Am I the only one who, after reading the landing page, still has no idea what this is? I’ve been watching “immersive” websites for quite some time, mostly marketing-ish websites but also sometimes some special purpose pages from National Geografic or NYT.
What exactly is this? A JavaScript/CSS framework? Something like AMP? Or is it a social network like Snapchat?
I’m genuinely confused what I’m looking at and feel old right now.
This is literally AMP [1]. The feature was launched as AMP Stories, which has now been rebranded to Web Stories. They are throwing everything at the wall to increase the use of AMP.
It’s pretty cool. If you make a url return data that is visually aligned with “a story protocol” google will put it at top of relevant search results.
Think of it as a mini-html site that follows a specific set of visual JS and CSS protocols so that consumers have guarantee of its behavior (will not have crazy ads, gifs or third party content) and behaves consistently.
Kind of interesting avenue for publishing content on the web that isn’t tied to any specific platform.
I’d even go further and say the web needs more of these kind of things. All websites behave differently. Maybe we need a visual protocol also for general web apps (just like this web stories) so that we have consistent behavior. I dare to call this protocol Web Apps.
> Web Stories are a web-based version of the popular “Stories” format that blend video, audio, images, animation and text to create a dynamic, less formal consumption experience that goes beyond a simple play button. This visual format lets you explore content at your own pace by tapping through it, or swiping from one piece of content to the next.
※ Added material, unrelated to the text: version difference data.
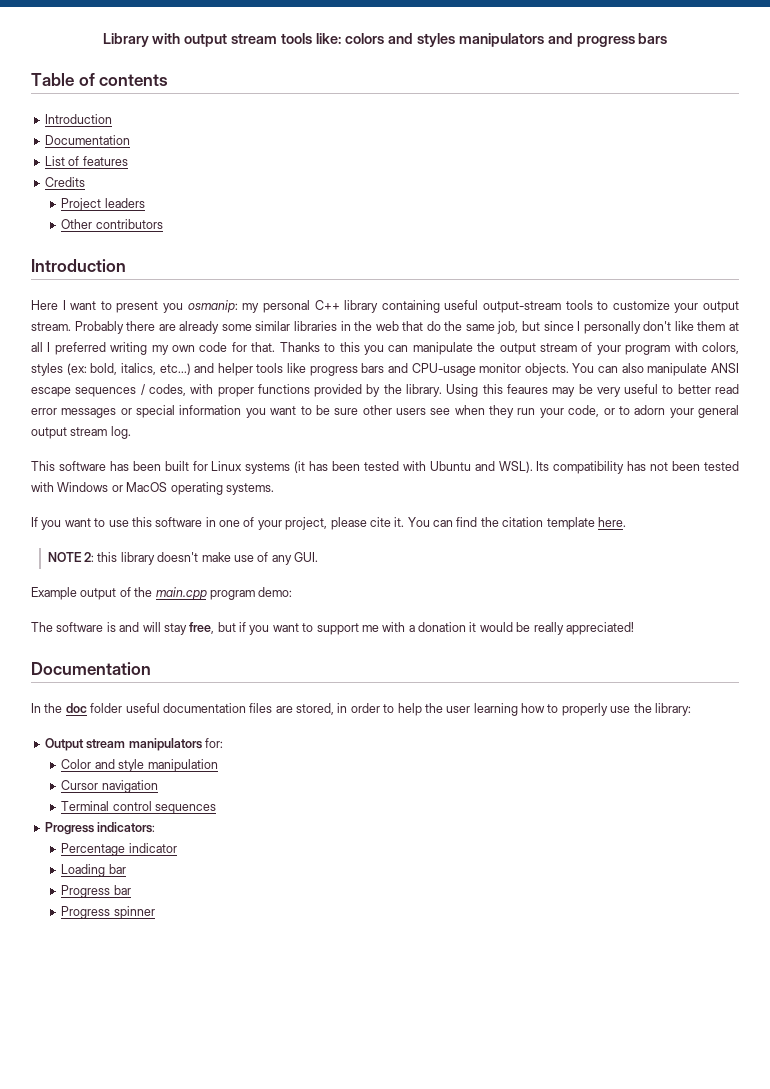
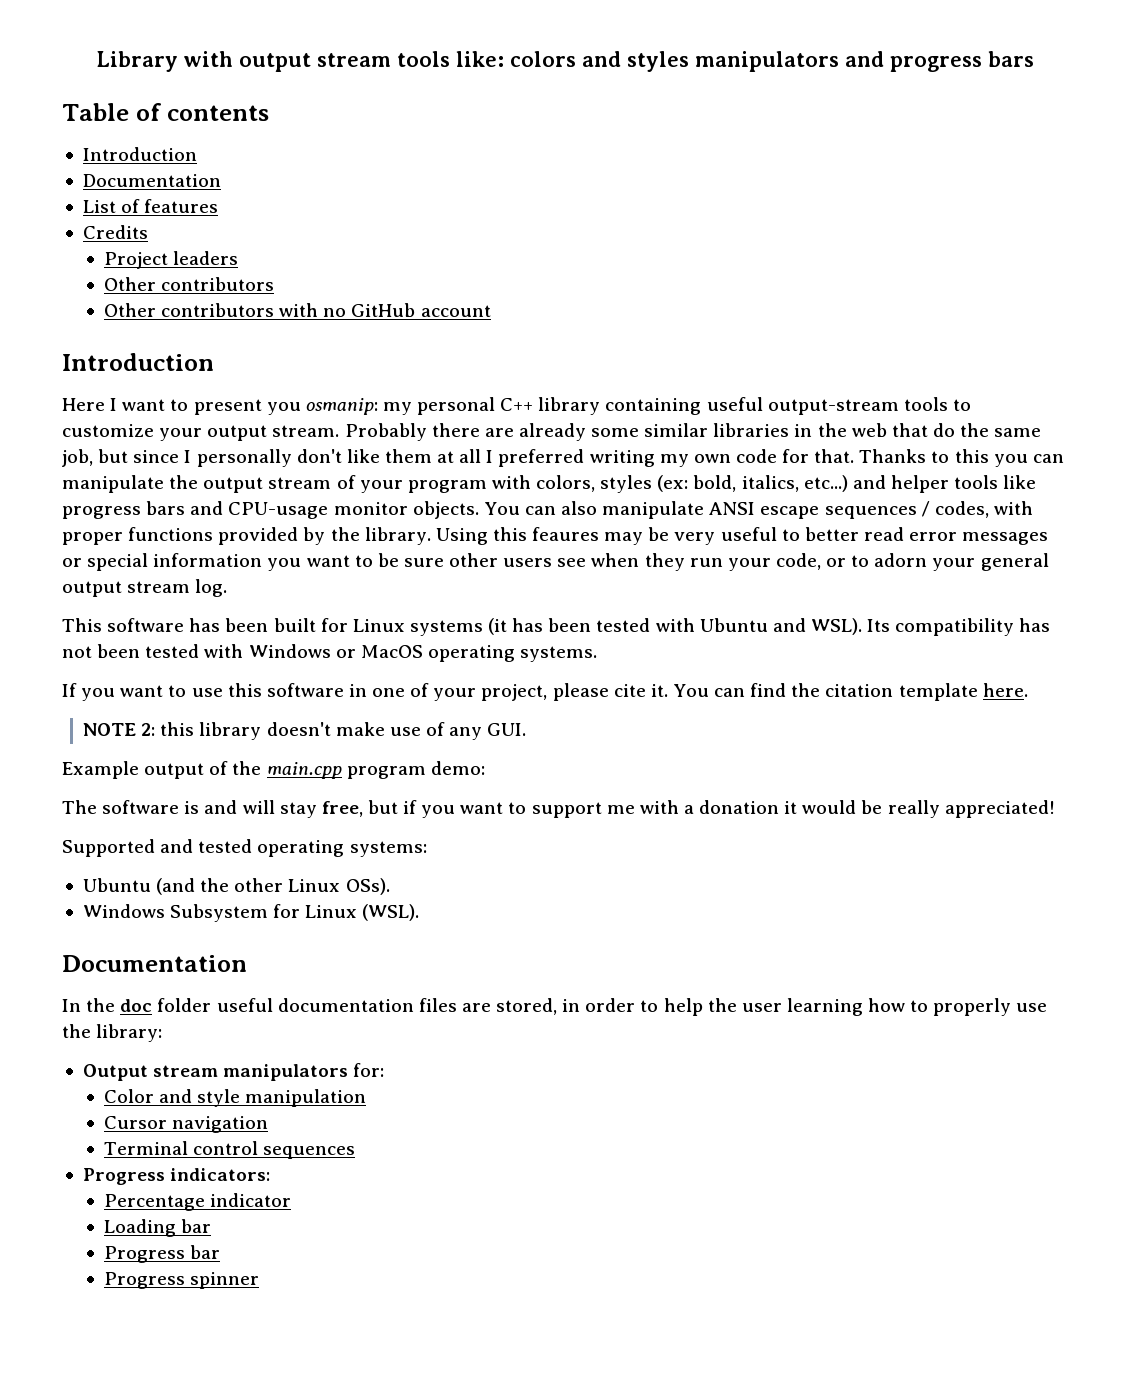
(163, 224) none -> [103,303,491,317] // Other contributors with no GitHub account
(634, 628) none -> [62,839,427,857] [82,878,390,895] [82,904,420,922] // Supported and tested operating systems: // Ubuntu (and the other Linux OSs). // Windows Subsystem for Linux (WSL).

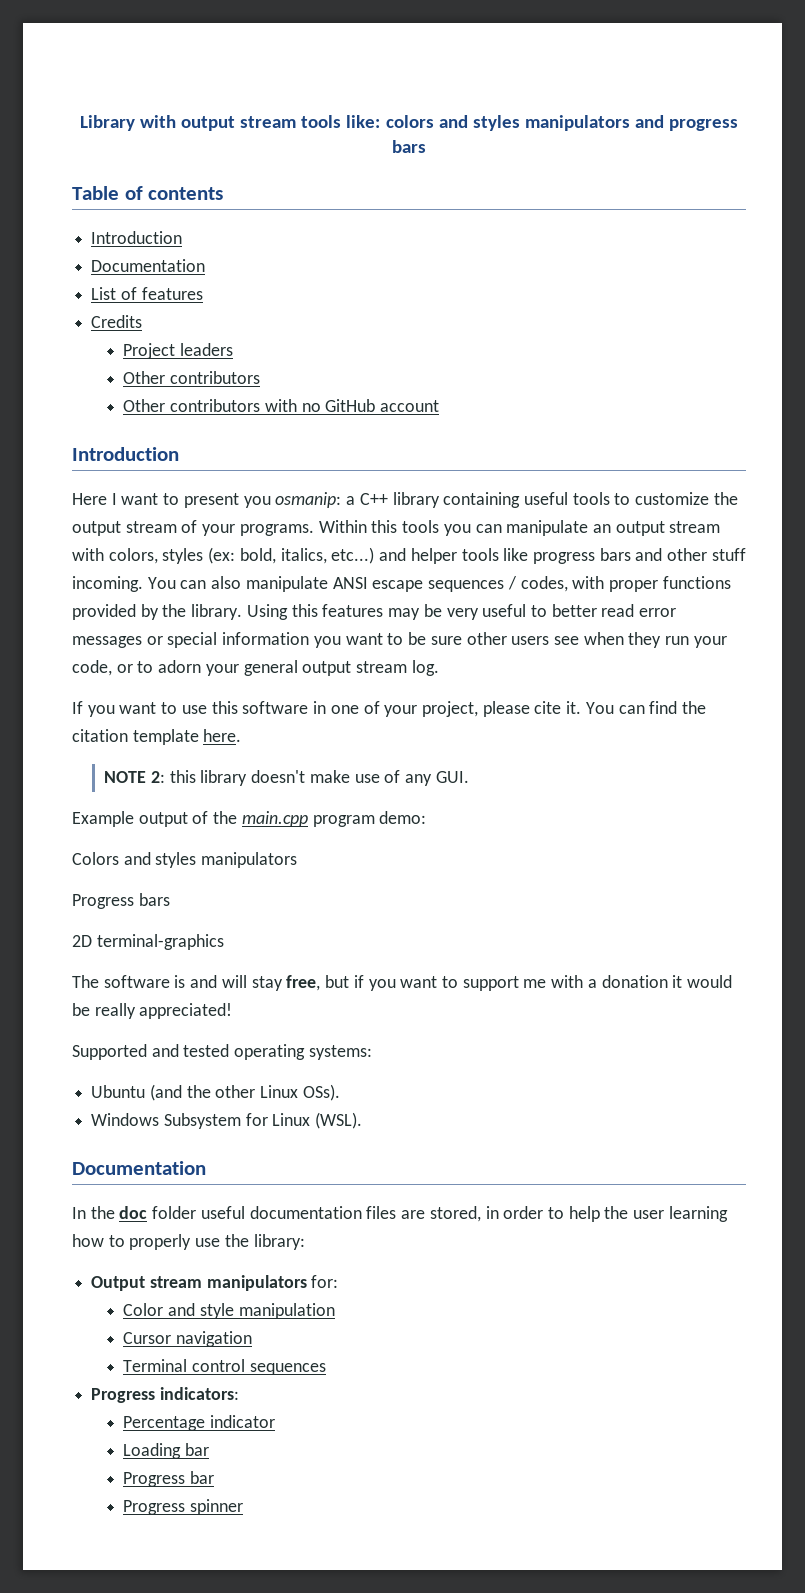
[382,397,496,415] my personal -> [346,496,356,505] a
[767,399,899,415] output-stream -> (568, 498) none
[159,423,1042,441] [62,449,1064,467] [62,475,164,493] your output stream. Probably there are already some similar libraries in the web that do the same job, but since I personally don't like them at all I preferred writing my own code for that. Thanks to this you can manipulate -> (710, 498) none
[407,480,487,493] program -> [239,520,721,536] programs. Within this tools you can manipulate an output stream
[228,501,479,519] CPU-usage monitor objects. -> [667,548,746,561] [72,576,143,592] other stuff incoming.
[532,527,600,541] feaures -> [322,604,384,617] features
[62,618,1051,636] [62,644,598,662] // This software has been built for Linux systems (it has been tested with Ubuntu and WSL). Its compatibility has not been tested with Windows or MacOS operating systems. -> (439, 668) none
(485, 768) none -> [72,852,298,868] [72,893,170,909] [72,934,224,950] // Colors and styles manipulators // Progress bars // 2D terminal-graphics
It looks like a format to let Google put small web pages with mixed media into search carousels.
This is one of the more humorous threads I've read in awhile. Instagram stories are among the most widely used social media features, and it seems like the majority of commenters here are completely unfamiliar with the format.
Basically mobile-first tappable web pages. Design-wise it's distinct from most web links as they require you to scroll to read. Here you just tap through pages, like you would on an ebook.
Completely agree with this sentiment. Dug slightly deeper and founds this. Stories are part of APM, adding the ability to create the 'stories' pages by conforming to Google's format like including a link to their stories JavaScript.
I clicked the learn section after, like what you said, learning nothing from the landing page.
After reading through the learn section, it looks like a clone of facebook or instagram's story feature or whatever that will appear on google search results.
At least from the info they've provided.
I've always disliked those...it's the one thing on facebook that shows the other person who looks at it at when. Something I've always been secretly terrified facebook does with everything.
I think they are just trying to make it easy to make a story-like webpage (as you mentioned nat geo or NYT do this at times). However someone with no web experience who just wants to tell a story can't make a complicated site like that.
So, it seems like this is just a tool to assist with that.
Which is interesting.. however their landing page sure doesn't make it at all clear as to what is going on.
It feels like instagram/facebook-like stories, but searchable on the web. These interactive stories definitely work great as advertisements on Facebook and now Google wants to monetize from them too.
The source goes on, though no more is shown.